Несмотря на сложившееся впечатление, что религия существенно вовлечена в эти проблемы, именно они (с одной стороны, крайне физиологичные, а с другой – исключительно «духовные») религией по преимуществу обходятся стороной. Физиологичность их в том, что смерть производит минимально привлекательное и максимально отвратительное тело, а секс – наоборот; в смерти имеет место наиболее ущемленная и ущербная физиологичность, практически сведенная к нулю, уничтоженная материальность, в то время как в сексе именно материальность, физиологичность, телесность достигают своего пика и расцвета. Секс – торжество физиологичности, однако за счет духовности, а смерть – фиаско телесности за счет максимального раскрытия духовности. «Выпустивший дух» в смерти (труп) сакрализуется, обретает ореол таинственности и святости, перед которым испытывают неподдельный священный и благоговейный ужас и трепет.
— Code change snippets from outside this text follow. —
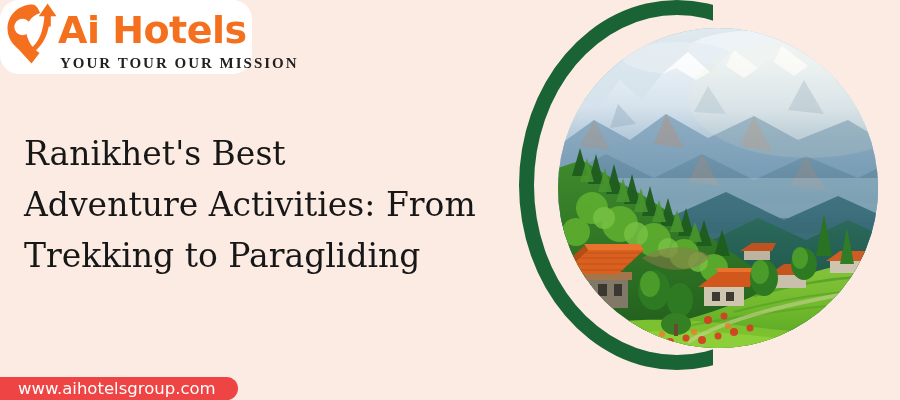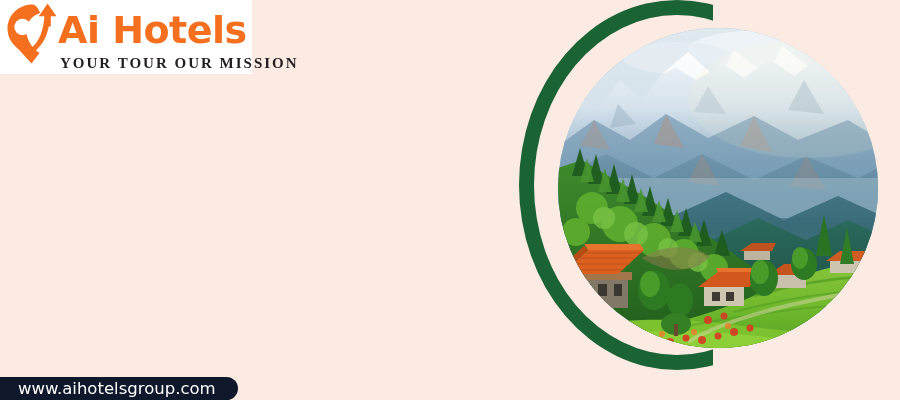"Ai Hotels" #logo-block { border-radius: none -> 19px }
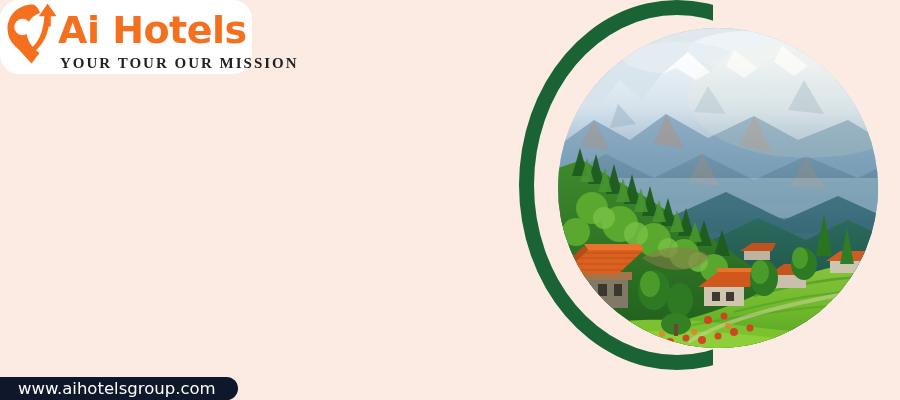"Ranikhet's Best" div { html: none -> <div> <span>Ranikhet's Best</span> <span>Adventure Activities: From</span> <span>Trekking to Paragliding</span> </div> }
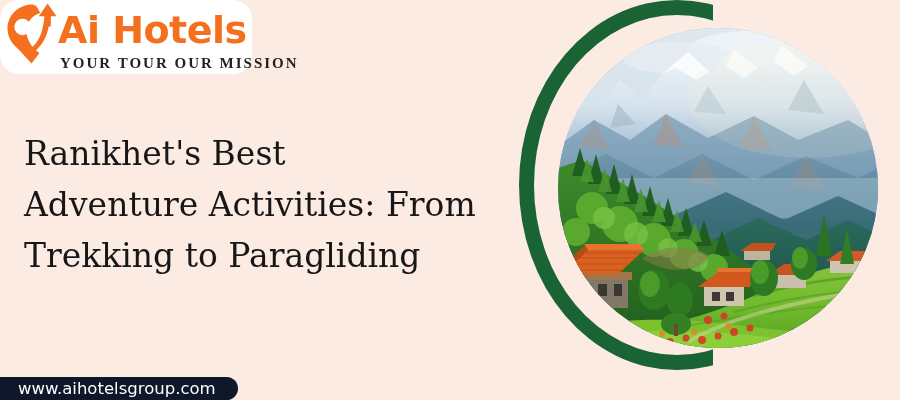"www.aihotelsgroup.com" #url-bar { background: #0f172a -> #ef4444 }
Да и сама смерть, ее приближение, приход – некая кульминация метафизического торжества: здесь таинственность бытия достигает своего вершинного измерения. Это духовная сторона смерти. Секс дает нечто противоположное: здесь максимальное проявление физиологичности (оргазм) обратно пропорционально духовности. Оргазм – пик биологичности и фиаско духовности. В нем цель стремления никогда не оправдывает себя; при достижении желаемого природа дает резкий откат если не в сторону отвращения и разочарования, то, по крайней мере, в сторону безразличия. Биологическое и духовное разошлись в сексе без гарантии встретиться в любви. Это драма человека любящего, человека хотящего. Драма, которую решить нельзя, но проигнорировать можно. Однако, решая ее, пускай болезненно и мучительно, с бесконечными «пробами и ошибками», человек все же раскрывает для себя нечто существенное. Религия игнорирует именно метафизическую сторону смерти и секса, видя в них законное и закономерное проявление и итог человеческой греховности. Разница лишь в том, что в одном случае закономерная греховность, достигшая своей кульминации в смерти, подлежит «ритуальной обработке», а в другом, в сексе, – абсолютного отрицания и порицания. В сущности, религии нечего сказать по поводу двух «предельных» состояний, состояний наиболее «греховных» и в силу этого наиболее человечных, интересных и важных именно для человека, и потому она проходит мимо этих феноменов, оставляя человека неуспокоенным и неудовлетворенным по поводу главных в его жизни событий.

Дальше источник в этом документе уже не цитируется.